Stored dataset items
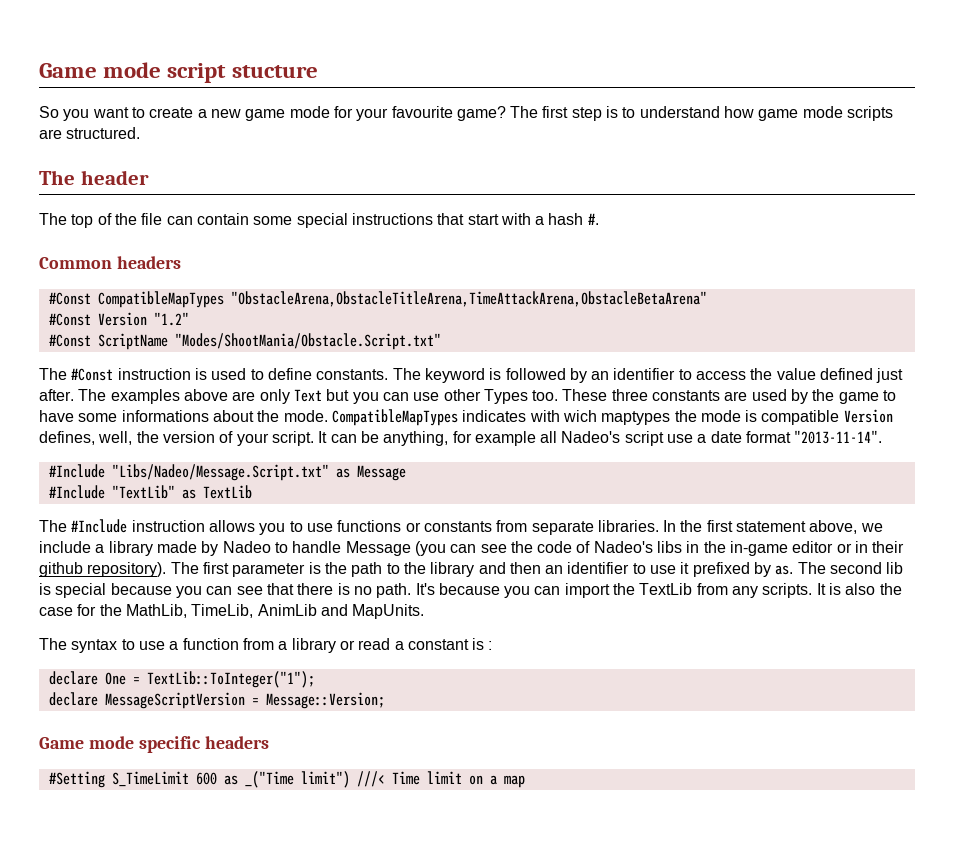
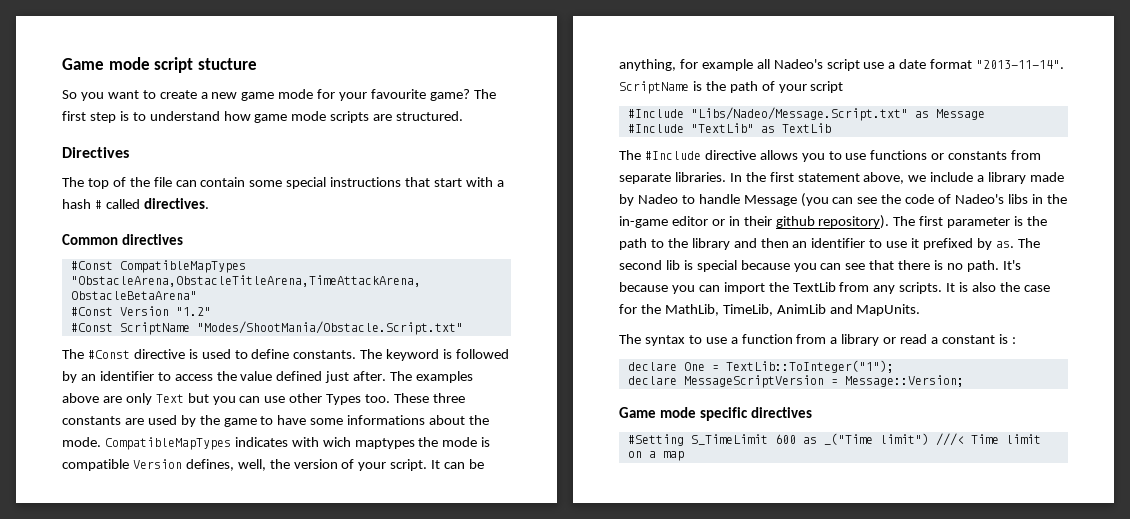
- The header
+ Directives
- The top of the file can contain some special instructions that start with a hash #.
+ The top of the file can contain some special instructions that start with a hash # called directives.
- Common headers
+ Common directives
- The #Const instruction is used to define constants.
+ The #Const directive is used to define constants.
+ ScriptName is the path of your script
- The #Include instruction allows you to use functions or constants from separate libraries.
+ The #Include directive allows you to use functions or constants from separate libraries.
- Game mode specific headers
+ Game mode specific directives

* **WORK ORDER**
If a record holds a picture, drop the picture and return the rest of it exactly.

* **OUTPUT OF THE EXERCISE**
- The header
+ Directives
- The top of the file can contain some special instructions that start with a hash #.
+ The top of the file can contain some special instructions that start with a hash # called directives.
- Common headers
+ Common directives
- The #Const instruction is used to define constants.
+ The #Const directive is used to define constants.
+ ScriptName is the path of your script
- The #Include instruction allows you to use functions or constants from separate libraries.
+ The #Include directive allows you to use functions or constants from separate libraries.
- Game mode specific headers
+ Game mode specific directives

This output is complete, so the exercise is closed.